Every day gives us all ample opportunities to practice both gratitude and fear. It doesn’t matter if you are taking your semester ending exams, helping to clean the house to welcome company, or spending some break-time with friends.
We can be fearful of the upcoming situations or the consequences of their aftermath. The test didn’t go well and our parents will be upset. No matter what we do, the guests will be critical of how the place looks. Try as we might, our friends would rather be somewhere else.
A Grateful Rope
The fear you feel and dwell upon in these situations draws you inward. It becomes a bit of black hole, speeding you down a path of increasing anxiety. Not a good place, is it?
What lifeline is most available to you while drowning in that cramped world of fear? You guessed: gratitude.

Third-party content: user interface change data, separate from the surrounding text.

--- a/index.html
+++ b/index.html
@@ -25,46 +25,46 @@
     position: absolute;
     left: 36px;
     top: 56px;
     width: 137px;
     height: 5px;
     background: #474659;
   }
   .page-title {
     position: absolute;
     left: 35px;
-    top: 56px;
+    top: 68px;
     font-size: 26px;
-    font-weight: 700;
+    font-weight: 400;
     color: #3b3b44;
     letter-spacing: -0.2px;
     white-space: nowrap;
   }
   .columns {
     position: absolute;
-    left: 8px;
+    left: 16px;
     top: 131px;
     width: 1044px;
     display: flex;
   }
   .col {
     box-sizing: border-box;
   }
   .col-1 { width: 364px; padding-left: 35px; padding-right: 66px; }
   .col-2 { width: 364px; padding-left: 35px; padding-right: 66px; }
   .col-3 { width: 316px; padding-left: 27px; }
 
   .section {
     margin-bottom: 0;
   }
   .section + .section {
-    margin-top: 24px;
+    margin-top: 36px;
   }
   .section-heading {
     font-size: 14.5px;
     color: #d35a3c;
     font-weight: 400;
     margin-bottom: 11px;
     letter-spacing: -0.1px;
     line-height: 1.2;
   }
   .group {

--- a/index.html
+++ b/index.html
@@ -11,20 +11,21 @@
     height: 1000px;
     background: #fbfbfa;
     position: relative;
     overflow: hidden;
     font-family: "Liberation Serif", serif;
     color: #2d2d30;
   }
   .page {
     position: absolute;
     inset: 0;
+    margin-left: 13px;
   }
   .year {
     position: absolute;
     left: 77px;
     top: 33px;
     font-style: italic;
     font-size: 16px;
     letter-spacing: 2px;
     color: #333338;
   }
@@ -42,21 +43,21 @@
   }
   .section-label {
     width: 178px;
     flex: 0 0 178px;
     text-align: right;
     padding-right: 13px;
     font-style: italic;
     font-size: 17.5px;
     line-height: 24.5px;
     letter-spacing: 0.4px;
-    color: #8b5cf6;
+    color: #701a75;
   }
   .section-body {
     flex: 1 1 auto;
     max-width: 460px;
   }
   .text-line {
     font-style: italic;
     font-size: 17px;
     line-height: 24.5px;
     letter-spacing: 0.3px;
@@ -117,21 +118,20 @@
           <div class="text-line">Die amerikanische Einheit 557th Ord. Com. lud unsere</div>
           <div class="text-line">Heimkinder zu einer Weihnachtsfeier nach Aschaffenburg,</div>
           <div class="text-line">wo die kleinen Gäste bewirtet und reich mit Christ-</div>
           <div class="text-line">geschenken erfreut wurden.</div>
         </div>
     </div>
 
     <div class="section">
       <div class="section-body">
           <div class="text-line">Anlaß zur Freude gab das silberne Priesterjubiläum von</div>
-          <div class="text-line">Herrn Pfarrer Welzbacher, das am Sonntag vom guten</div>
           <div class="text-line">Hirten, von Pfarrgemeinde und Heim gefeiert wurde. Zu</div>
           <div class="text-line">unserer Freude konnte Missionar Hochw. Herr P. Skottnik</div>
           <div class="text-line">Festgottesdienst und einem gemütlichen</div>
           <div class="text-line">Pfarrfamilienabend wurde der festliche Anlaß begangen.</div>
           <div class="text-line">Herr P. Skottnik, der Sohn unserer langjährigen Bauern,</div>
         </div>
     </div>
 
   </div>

You’ve had good teachers and are thankful of the time you had to prepare. If the test didn’t go well, then you are grateful to know you need to change your preparation habits. The place may not be as clean as you’d like but you are more grateful to spend time with your guests. Getting to do anything with your friends out of school is just great!
Gratitude puts an exclamation point on the end of the day. Think about how we practice that at camp: someone always asks you for your ‘highs’ of the day. (If you are a 7th grader or younger, Cole and Kate ask for your two happies.) This is a great way to practice a bit of reflection by thinking about your day and gratitude by expressing your thankfulness for a few great moments.
A Rich Year
As we near the end of 2019, many of us will spend time reflecting on the prior 12 months. This is a good practice to do daily but, with the turn of the calendar and bit of breathing room, it’s more often an ‘end of year’ practice.
During the process, make sure to spend some time practicing gratitude. That means you’ve got to think about the good things and say ‘thank you’ to those who helped make those good moments reality. These stress of the preceding months can weigh you down a bit as can the bustle of the holidays. If we aren’t careful, we can switch back over to worry and fear leading us to feel overwhelmed and alone.
Dietrich Bonhoeffer reminds us:
In ordinary life, we hardly realize that we receive a great deal more than we give, and that it is only with gratitude that life becomes rich.
Be rich in during the end of this year and in the start of the next. Give thanks to those who have impacted your path in this past year. By practicing gratitude you’ll be more likely to end this year with an !
(Hat tip to one of my teachers, Chuck H., for this idea!)